Available data: Begin

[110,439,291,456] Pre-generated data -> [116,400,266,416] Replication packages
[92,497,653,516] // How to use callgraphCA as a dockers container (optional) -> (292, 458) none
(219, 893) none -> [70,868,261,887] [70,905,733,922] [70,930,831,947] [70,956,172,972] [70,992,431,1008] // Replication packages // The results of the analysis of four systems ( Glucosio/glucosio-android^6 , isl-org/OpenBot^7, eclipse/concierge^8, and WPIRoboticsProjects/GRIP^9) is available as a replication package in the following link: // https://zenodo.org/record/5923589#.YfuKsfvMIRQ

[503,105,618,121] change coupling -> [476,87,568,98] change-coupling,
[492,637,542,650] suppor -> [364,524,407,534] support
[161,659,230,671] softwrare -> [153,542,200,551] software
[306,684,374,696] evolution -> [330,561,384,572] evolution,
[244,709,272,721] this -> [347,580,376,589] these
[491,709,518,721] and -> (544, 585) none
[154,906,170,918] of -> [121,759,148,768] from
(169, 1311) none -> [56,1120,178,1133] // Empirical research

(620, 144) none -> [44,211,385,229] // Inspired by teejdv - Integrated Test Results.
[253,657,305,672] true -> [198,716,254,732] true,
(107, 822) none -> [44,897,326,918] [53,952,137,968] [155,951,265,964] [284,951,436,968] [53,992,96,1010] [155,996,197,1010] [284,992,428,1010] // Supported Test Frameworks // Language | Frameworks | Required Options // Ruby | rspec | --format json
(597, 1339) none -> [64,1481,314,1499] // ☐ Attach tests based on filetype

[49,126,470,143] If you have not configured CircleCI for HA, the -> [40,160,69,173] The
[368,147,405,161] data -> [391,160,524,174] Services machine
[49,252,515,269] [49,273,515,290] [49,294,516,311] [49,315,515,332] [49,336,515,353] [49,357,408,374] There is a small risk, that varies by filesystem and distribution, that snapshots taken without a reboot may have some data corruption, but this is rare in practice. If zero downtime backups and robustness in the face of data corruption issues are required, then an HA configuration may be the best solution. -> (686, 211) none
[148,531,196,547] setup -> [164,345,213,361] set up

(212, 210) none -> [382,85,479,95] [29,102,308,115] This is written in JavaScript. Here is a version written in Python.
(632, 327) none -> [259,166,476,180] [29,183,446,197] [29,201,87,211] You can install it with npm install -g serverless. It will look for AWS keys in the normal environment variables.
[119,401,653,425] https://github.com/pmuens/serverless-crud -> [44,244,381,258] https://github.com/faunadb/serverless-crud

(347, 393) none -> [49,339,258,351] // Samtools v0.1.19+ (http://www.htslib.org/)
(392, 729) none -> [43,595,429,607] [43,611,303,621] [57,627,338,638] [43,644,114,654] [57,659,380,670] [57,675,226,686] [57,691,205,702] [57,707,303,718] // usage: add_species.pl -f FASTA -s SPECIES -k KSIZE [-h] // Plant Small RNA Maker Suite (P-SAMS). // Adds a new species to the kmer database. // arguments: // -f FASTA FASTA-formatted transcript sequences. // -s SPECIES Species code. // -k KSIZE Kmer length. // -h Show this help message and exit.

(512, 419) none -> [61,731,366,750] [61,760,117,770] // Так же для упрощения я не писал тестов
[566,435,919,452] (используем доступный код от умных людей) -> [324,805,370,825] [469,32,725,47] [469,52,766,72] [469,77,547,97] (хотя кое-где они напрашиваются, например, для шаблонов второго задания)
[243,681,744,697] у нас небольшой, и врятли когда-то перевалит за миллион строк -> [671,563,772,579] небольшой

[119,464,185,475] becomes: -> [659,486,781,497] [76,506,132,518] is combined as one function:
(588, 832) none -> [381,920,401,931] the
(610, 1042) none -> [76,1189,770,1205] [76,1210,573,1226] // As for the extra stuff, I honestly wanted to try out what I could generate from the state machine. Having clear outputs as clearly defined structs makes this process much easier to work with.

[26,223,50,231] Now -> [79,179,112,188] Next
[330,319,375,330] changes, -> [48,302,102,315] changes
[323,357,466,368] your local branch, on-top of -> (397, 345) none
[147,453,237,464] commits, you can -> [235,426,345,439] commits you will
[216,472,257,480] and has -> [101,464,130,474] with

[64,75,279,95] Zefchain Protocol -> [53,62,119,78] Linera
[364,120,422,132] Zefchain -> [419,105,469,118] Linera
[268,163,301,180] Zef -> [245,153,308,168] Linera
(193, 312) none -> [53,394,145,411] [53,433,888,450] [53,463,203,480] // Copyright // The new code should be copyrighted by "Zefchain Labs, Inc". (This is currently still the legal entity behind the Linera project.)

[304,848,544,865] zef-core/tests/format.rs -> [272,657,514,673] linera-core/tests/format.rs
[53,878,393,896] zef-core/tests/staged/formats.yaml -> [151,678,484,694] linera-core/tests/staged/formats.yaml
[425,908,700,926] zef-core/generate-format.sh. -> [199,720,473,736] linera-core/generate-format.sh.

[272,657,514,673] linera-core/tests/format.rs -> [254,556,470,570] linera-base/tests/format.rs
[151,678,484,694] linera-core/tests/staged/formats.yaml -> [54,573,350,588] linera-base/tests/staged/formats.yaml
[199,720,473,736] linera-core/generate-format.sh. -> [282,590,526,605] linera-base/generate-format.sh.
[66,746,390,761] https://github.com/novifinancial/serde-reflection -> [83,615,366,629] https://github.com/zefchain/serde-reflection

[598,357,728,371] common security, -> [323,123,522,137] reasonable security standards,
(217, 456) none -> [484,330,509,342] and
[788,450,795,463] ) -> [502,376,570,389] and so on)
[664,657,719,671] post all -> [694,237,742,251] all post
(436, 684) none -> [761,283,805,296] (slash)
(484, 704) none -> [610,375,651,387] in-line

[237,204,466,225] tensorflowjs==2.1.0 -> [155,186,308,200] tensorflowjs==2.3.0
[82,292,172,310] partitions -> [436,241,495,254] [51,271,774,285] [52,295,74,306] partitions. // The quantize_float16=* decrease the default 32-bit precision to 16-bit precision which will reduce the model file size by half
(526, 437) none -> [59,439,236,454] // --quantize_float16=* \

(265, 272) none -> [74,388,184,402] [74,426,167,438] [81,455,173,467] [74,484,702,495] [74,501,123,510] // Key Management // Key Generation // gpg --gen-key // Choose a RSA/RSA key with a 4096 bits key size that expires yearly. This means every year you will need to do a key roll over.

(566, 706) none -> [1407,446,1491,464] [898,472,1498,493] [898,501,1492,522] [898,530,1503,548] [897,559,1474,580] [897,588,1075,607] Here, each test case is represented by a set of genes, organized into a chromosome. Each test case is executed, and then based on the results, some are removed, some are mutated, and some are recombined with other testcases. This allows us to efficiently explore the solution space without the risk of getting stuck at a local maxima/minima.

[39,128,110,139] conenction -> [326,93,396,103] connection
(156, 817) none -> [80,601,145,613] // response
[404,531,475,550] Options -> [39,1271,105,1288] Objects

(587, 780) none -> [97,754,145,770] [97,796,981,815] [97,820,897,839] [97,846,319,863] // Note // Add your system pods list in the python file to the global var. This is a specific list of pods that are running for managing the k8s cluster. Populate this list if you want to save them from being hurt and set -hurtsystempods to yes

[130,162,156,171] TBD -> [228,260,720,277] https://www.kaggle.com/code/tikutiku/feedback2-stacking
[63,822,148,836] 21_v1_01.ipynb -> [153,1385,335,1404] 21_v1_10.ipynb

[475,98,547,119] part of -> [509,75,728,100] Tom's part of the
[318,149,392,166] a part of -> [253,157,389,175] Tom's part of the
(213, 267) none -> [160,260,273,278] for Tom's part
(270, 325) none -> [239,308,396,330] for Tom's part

Available data: End

▶ **Work item**: Beginning with the first line above, could you copy every line exactly, up to and including the one with "[148,531,196,547] setup ->"?

▶ **The answer**:
[110,439,291,456] Pre-generated data -> [116,400,266,416] Replication packages
[92,497,653,516] // How to use callgraphCA as a dockers container (optional) -> (292, 458) none
(219, 893) none -> [70,868,261,887] [70,905,733,922] [70,930,831,947] [70,956,172,972] [70,992,431,1008] // Replication packages // The results of the analysis of four systems ( Glucosio/glucosio-android^6 , isl-org/OpenBot^7, eclipse/concierge^8, and WPIRoboticsProjects/GRIP^9) is available as a replication package in the following link: // https://zenodo.org/record/5923589#.YfuKsfvMIRQ

[503,105,618,121] change coupling -> [476,87,568,98] change-coupling,
[492,637,542,650] suppor -> [364,524,407,534] support
[161,659,230,671] softwrare -> [153,542,200,551] software
[306,684,374,696] evolution -> [330,561,384,572] evolution,
[244,709,272,721] this -> [347,580,376,589] these
[491,709,518,721] and -> (544, 585) none
[154,906,170,918] of -> [121,759,148,768] from
(169, 1311) none -> [56,1120,178,1133] // Empirical research

(620, 144) none -> [44,211,385,229] // Inspired by teejdv - Integrated Test Results.
[253,657,305,672] true -> [198,716,254,732] true,
(107, 822) none -> [44,897,326,918] [53,952,137,968] [155,951,265,964] [284,951,436,968] [53,992,96,1010] [155,996,197,1010] [284,992,428,1010] // Supported Test Frameworks // Language | Frameworks | Required Options // Ruby | rspec | --format json
(597, 1339) none -> [64,1481,314,1499] // ☐ Attach tests based on filetype

[49,126,470,143] If you have not configured CircleCI for HA, the -> [40,160,69,173] The
[368,147,405,161] data -> [391,160,524,174] Services machine
[49,252,515,269] [49,273,515,290] [49,294,516,311] [49,315,515,332] [49,336,515,353] [49,357,408,374] There is a small risk, that varies by filesystem and distribution, that snapshots taken without a reboot may have some data corruption, but this is rare in practice. If zero downtime backups and robustness in the face of data corruption issues are required, then an HA configuration may be the best solution. -> (686, 211) none
[148,531,196,547] setup -> [164,345,213,361] set up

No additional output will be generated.